Companies across the globe are reporting that they have been struck by a major ransomware cyber-attack today, similar to the cyber-attack we blogged about last month. Ukrainian firms, including the state power company and Kiev's main airport, were among the first to report issues. With Interpol "closely monitoring" the situation and liaising with its member countries, experts suggest that the malware is taking advantage of the same weaknesses used by the Wannacry attack last month.
Over the last few days, a new cyber-attack - WannaCry - has been making the headlines. This ransomware attack was huge and infected over 100,000 computers around the world in the first day. Some of us may have thought that these kind of attacks with a very large impact footprint were history given their resemblance to the first viruses in the early 2000s. Unfortunately, they thrive on a user's inability to keep their system up-to-date.
Considering that we have been working to secure our infrastructure against viruses for more than 15 years, it is still surprising how impactful a single virus attack can be. Disk encryption attacks like Wannacry Ransomware are particularly interesting as they are demonstrating a new level of sophistication. Clearly, the perpetrators have significant means and know-how. They are building on years of blackout interactions with security companies, a number of hacking kits available, as well as leaks from national security agencies (sadly).

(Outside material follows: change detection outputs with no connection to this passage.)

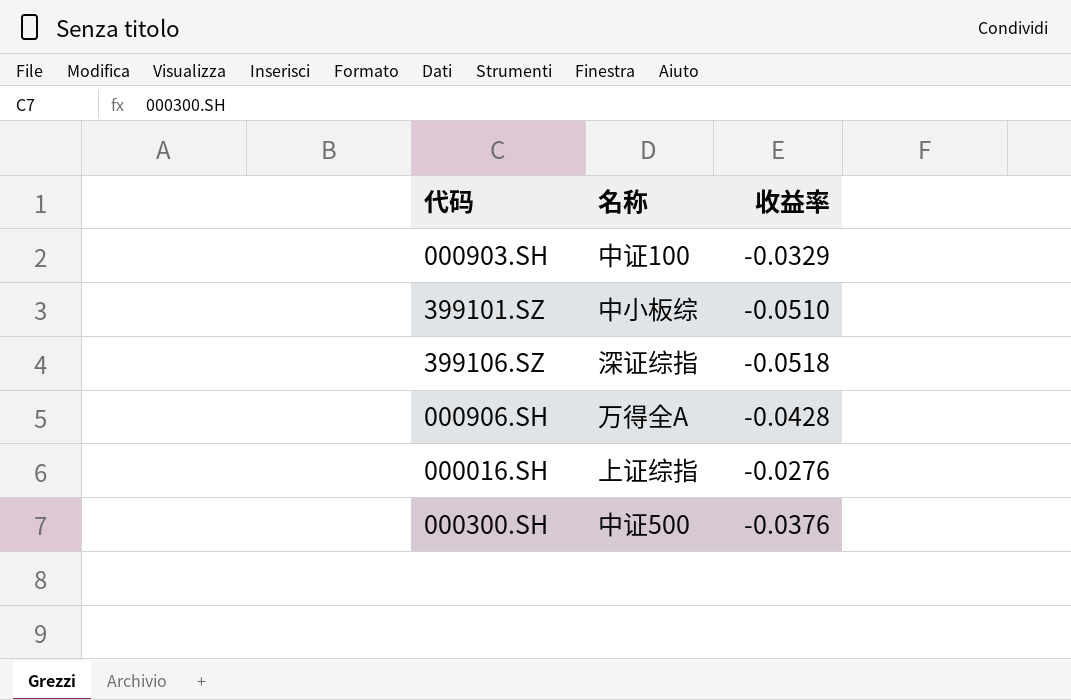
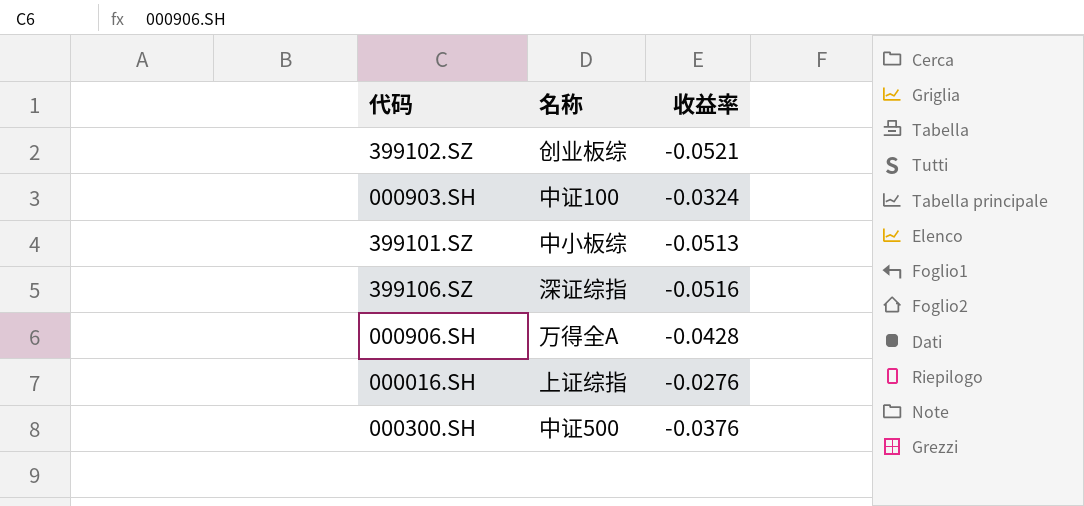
row 399102.SZ: none -> 创业板综 | -0.0521
000903.SH | 收益率: -0.0329 -> -0.0324
399101.SZ | 收益率: -0.0510 -> -0.0513
399106.SZ | 收益率: -0.0518 -> -0.0516

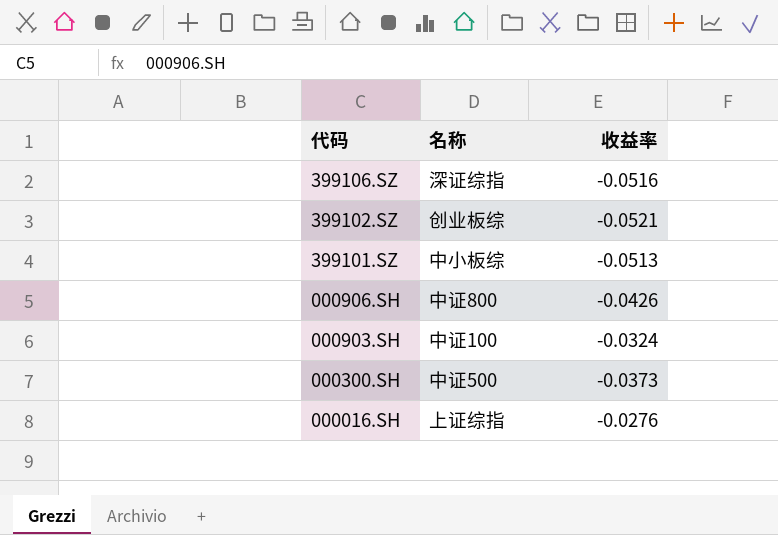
row order: none -> 代码 descending
000906.SH | 名称: 万得全A -> 中证800
000906.SH | 收益率: -0.0428 -> -0.0426
000300.SH | 收益率: -0.0376 -> -0.0373

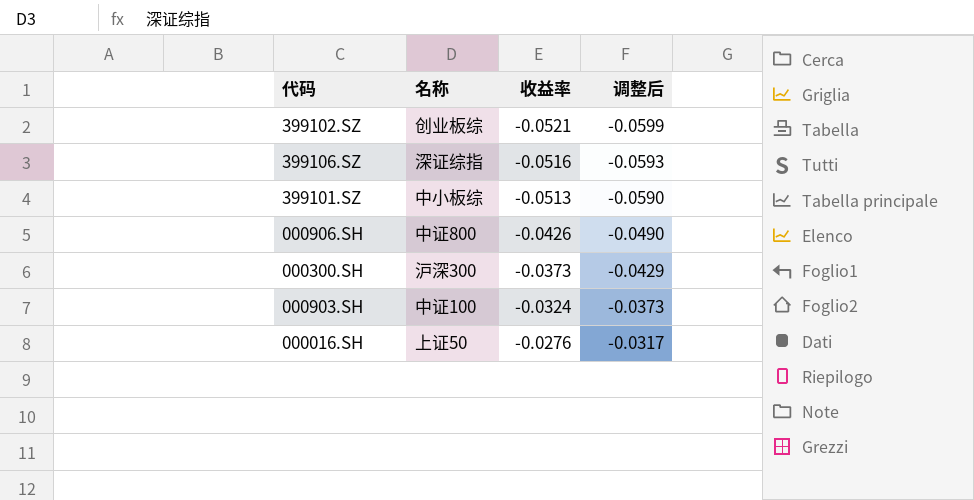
row order: 代码 descending -> 收益率 ascending
column 调整后 | formula: none -> [收益率] * 1.15
000300.SH | 名称: 中证500 -> 沪深300
000016.SH | 名称: 上证综指 -> 上证50

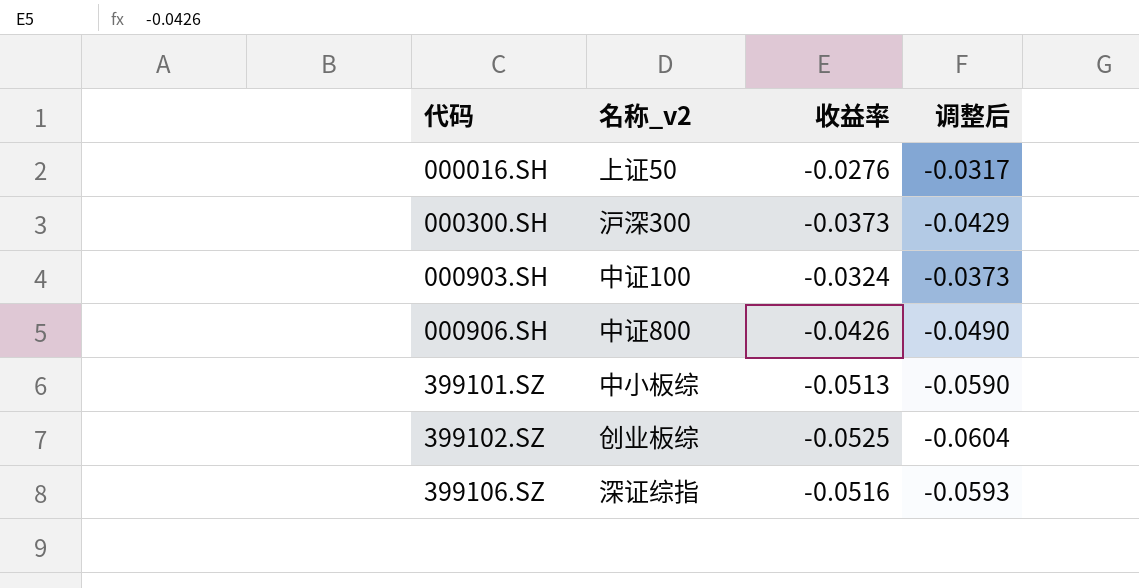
row order: 收益率 ascending -> 代码 ascending
column name: 名称 -> 名称_v2
399102.SZ | 收益率: -0.0521 -> -0.0525
399102.SZ | 调整后: -0.0599 -> -0.0604

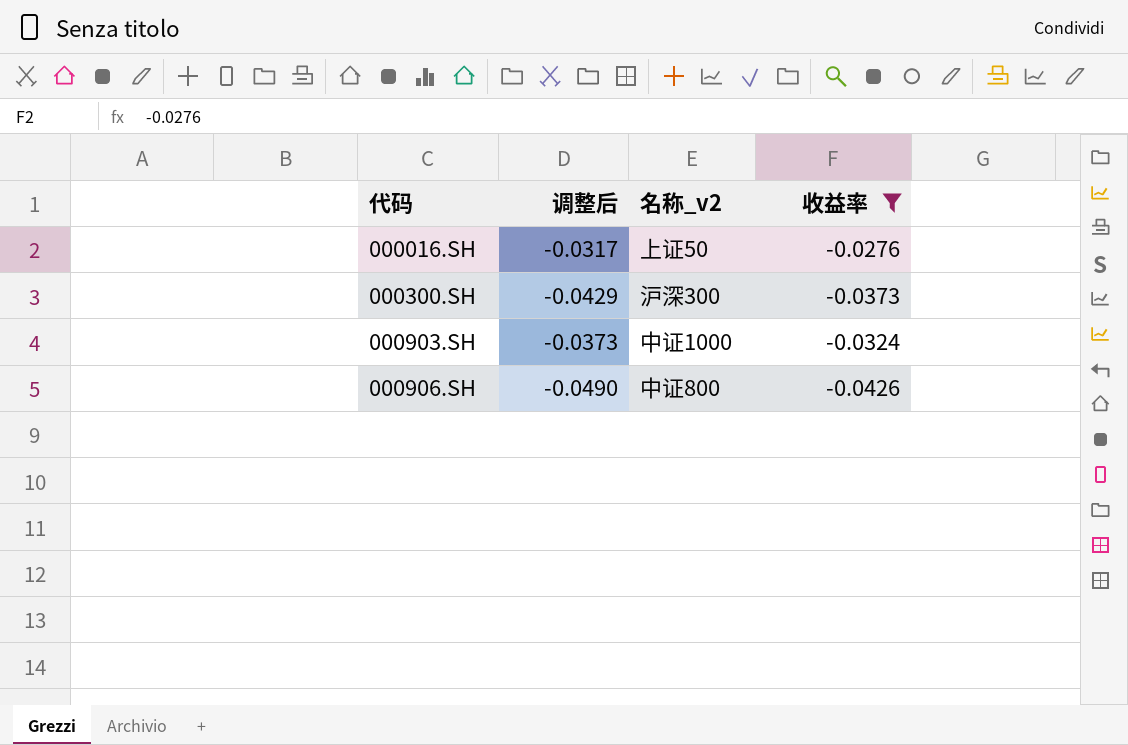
filter: none -> 收益率 >= -0.0426
column 调整后 | position: 4 -> 2
000903.SH | 名称_v2: 中证100 -> 中证1000

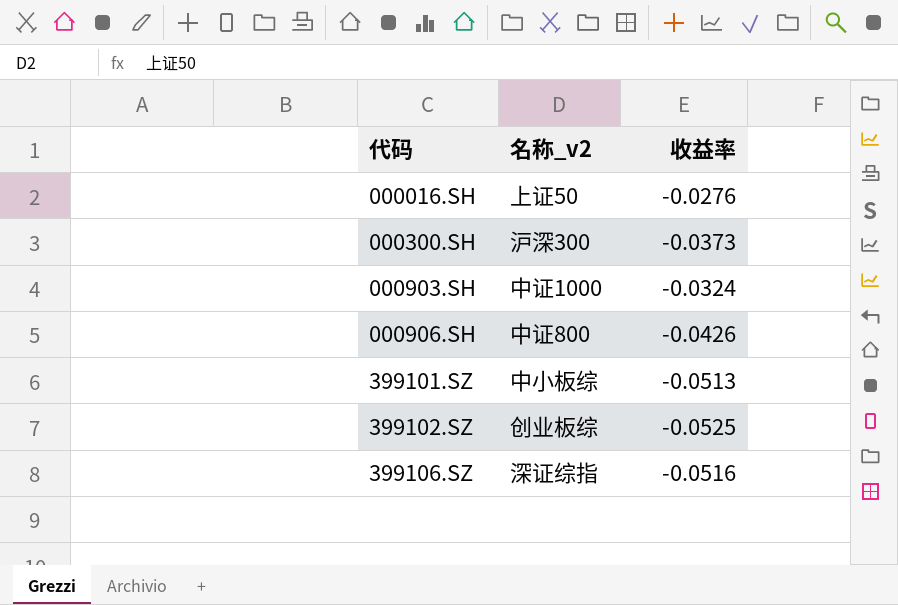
filter: 收益率 >= -0.0426 -> none
column 调整后 | formula: [收益率] * 1.15 -> none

Early reports point to the fact that the attacks were stopped by a security researcher. This gentlemen registered an unregistered URL that was used to verify if the software was in a sandbox. The goal of the researcher was to track the spread of the virus - in doing so, he confused it and enabled the equivalent of a kill switch. The game is not over though, a new version of the virus has just been released without the kill switch.
What can organizations do in the meantime to get ready? Netmail has a few solutions that can help you counter the impact this new virus may have.
How Does Ransomware Get on your Computer?
This attack had multiple modes of spreading. The most effective way was the use of windows SMB vulnerabilities once the virus was in the organization. But to get inside your local network, it had to first come in via a phishing attack. Yes, humans are still one of the weak links in the chain. Using an effective email filter like Netmail Secure can significantly reduce the risk of such an attack getting through.
Higher-end solutions like Netmail Secure will include sender IP address filtering - blocking out spam senders, zero day attack protection detecting email attacks early on, URL filtering in email to avoid any malicious links passing through the network as well as very intelligent mail filtering systems to detect these types of attacks. Netmail has also been working hard the last few years to prevent phishing attacks and we continue to do so.
How to Fix Ransomware Virus?
If your filter fails to cover an attack, you still have other levels of protection you can leverage. Netmail's RPZ service is a DNS filtering service that would block the user from downloading the actual payload from the link. The RPZ service also redirects any connection to a command and control center or to any URL that is known to be malicious. In many cases, this can save your organization from the attack.
Many users also connect to their personal gmail accounts, or other email accounts, from the company computer. So you can have the best filtering service available, but when this happens you are relying on the end-user service provider to filter out the attack. Using a DNS filtering service covers this risk, by filtering out the link that is clicked before the payload is downloaded.
Finally, if there was a computer that is compromised through a phishing attack, in your rapid forensic investigation, you could identify what link in which email the user clicked. This is where Netmail's Retract can help you - call it Zero Day Remediation. Netmail Retract allows you to search all the mailboxes in your Exchange systems and remove emails with a specific criteria. In this case, you could remove any emails with the attack link - preventing other computers from being infected.
Clearly, we all need to continue our efforts to improve our update processes for computers. We also need to train our users more on avoiding clicking links that are at risk. But there are some technologies provided in the market that can limit the impact of such attacks. Netmail is there to help, as we continue to develop technologies to reduce risk and secure your environment.